Хозяином в городе был военный стачечный комитет.
Обыватели скоро почувствовали это. Вместо дружин самообороны, патрулировавших по городу, появились воинские караулы, которые быстро навели страх на кошевочников. В дружинах даже посетовали по этому поводу:
— Разве мы бы не справились?.. В два счета!..
Солдаты, почувствовав свою силу, вспомнили о начальстве, которое угнетало их, и стали разыскивать наиболее ненавистных офицеров, чтоб расправиться с ними. По казармам гремели угрозы, офицеры, чувствовавшие за собою грешки, попрятались.
— Все равно! — бушевали солдаты. — Найдем, не уйдут от нас!..
— Поймаем и покажем, как над нами изгаляться!.. Свернем им шеи!..
Военный стачечный комитет решил спасать некоторых офицеров от самосуда и постановил на время арестовать их. А так как опасно было доверять арест солдатам, то комитет обратился к дружинам самообороны. Штаб дружины получил список офицеров, которых надо было задержать, и нарядил несколько групп дружинников для этой цели.

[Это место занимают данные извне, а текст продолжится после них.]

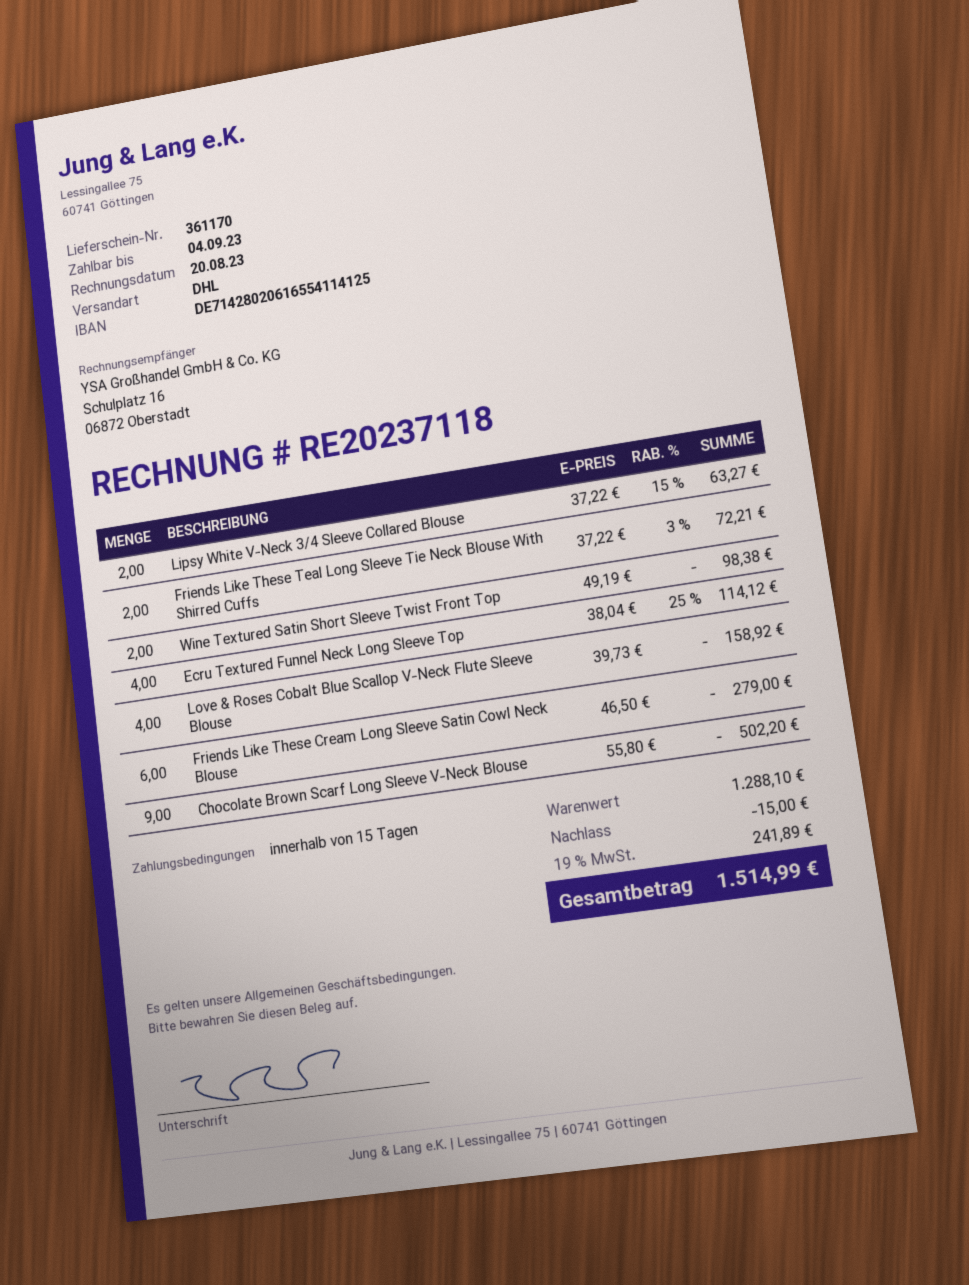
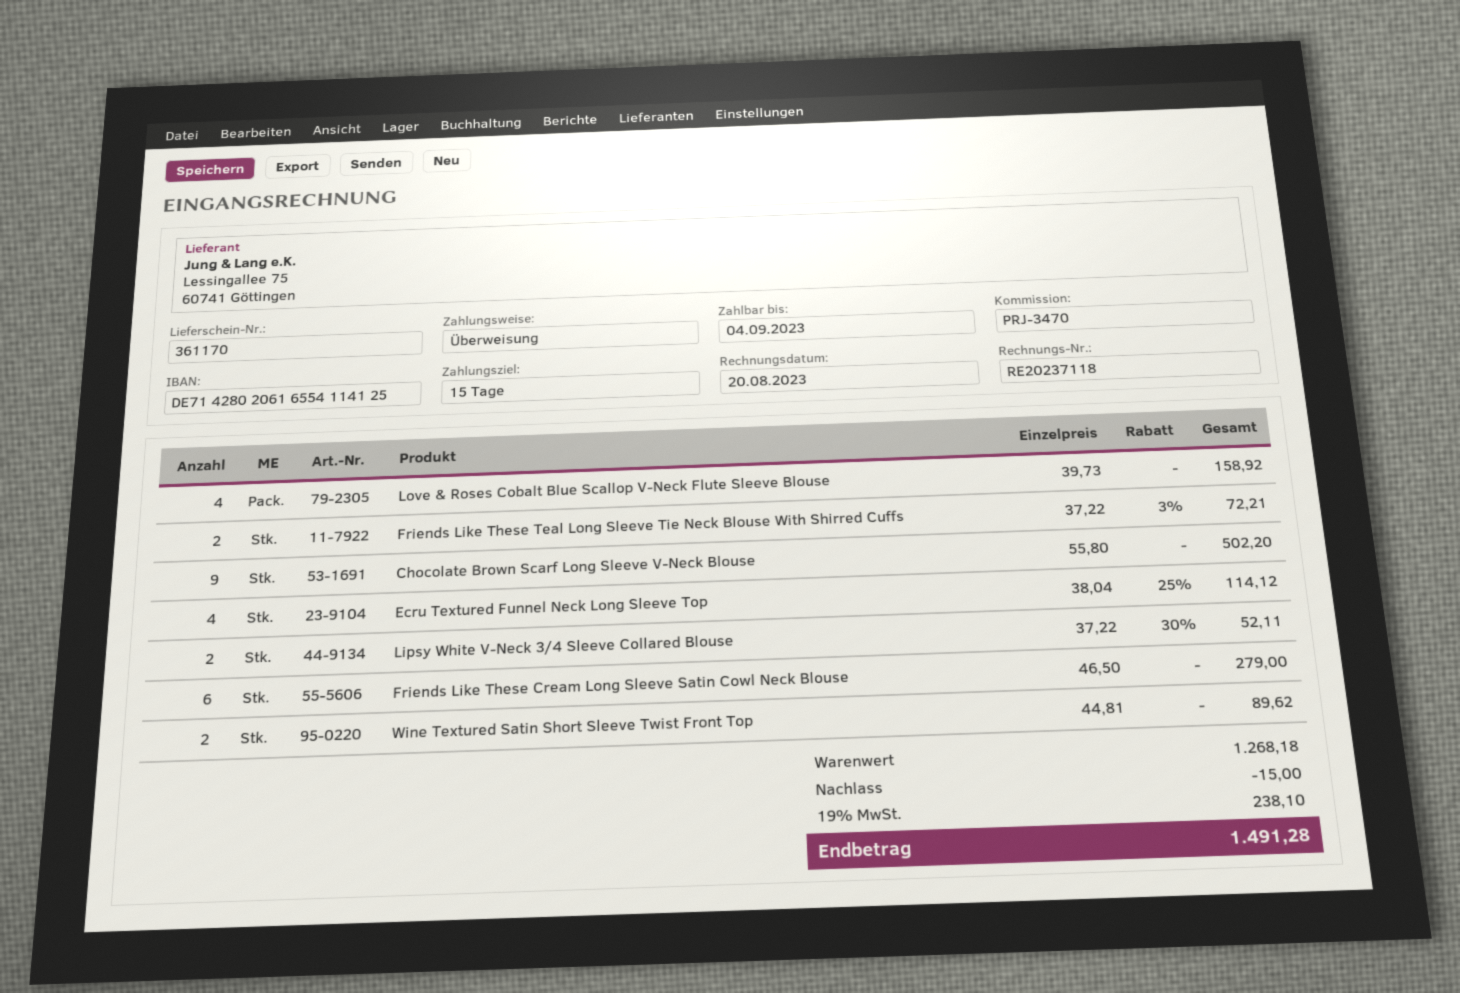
Lipsy White V-Neck 3/4 Sleeve Collared Blouse: 2 x 37.22 - 15% = 63.27 -> 2 x 37.22 - 30% = 52.11
Wine Textured Satin Short Sleeve Twist Front Top: 2 x 49.19 = 98.38 -> 2 x 44.81 = 89.62
subtotal: 1288.10 -> 1268.18
tax: 19% = 241.89 -> 19% = 238.10
total: 1514.99 -> 1491.28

В дружине, где была Галя, произошел спор. Когда стали назначать людей, которые должны были разыскать офицеров, задержать их и отправить в соответствующее место, начальники десятков решительно заявили, что для этой цели совершенно непригодны женщины.
Товарищи женщины освобождаются от этой операции!
— Почему? — вспыхнула одна из дружинниц, девушка с которой Галя сидела в тюрьме в одной камере. — За что нам такое послабление?!. Мы не желаем!
— Мы вместе с мужчинами заодно!.. — подхватили еще две девушки, — это неправильно!
— Конечно, это несправедливо! — вмешалась Галя, загораясь и решимостью и стыдом одновременно. — Напрасно вы считаете нас неженками и белоручками!.. Мы желаем нести всякие опасности наравне с вами, мужчинами!..
— Наравне с мужчинами! — подхватили девушки. — Не нуждаемся в снисхождении!.. Направляйте нас куда угодно!..
Начальник десятка смутился, заколебался, потом с отчаяньем махнул рукою:
— Ладно! Никакого различия!.. Только не пеняйте потом!
Девушки весело засмеялись и успокоились.
Попозже Галя вместе с четырьмя дружинниками направилась задерживать одного из намеченных офицеров. Шли возбужденные, скрывая друг от друга легкое смущение. Шли на непривычное дело: арестовывать человека. Самсонов, державшийся поближе к Гале, откашлялся и тихо сказал:
— Замечательно! Вот никогда бы и в голову мне не пришло бы, что буду арестами заниматься!.. Удивительно!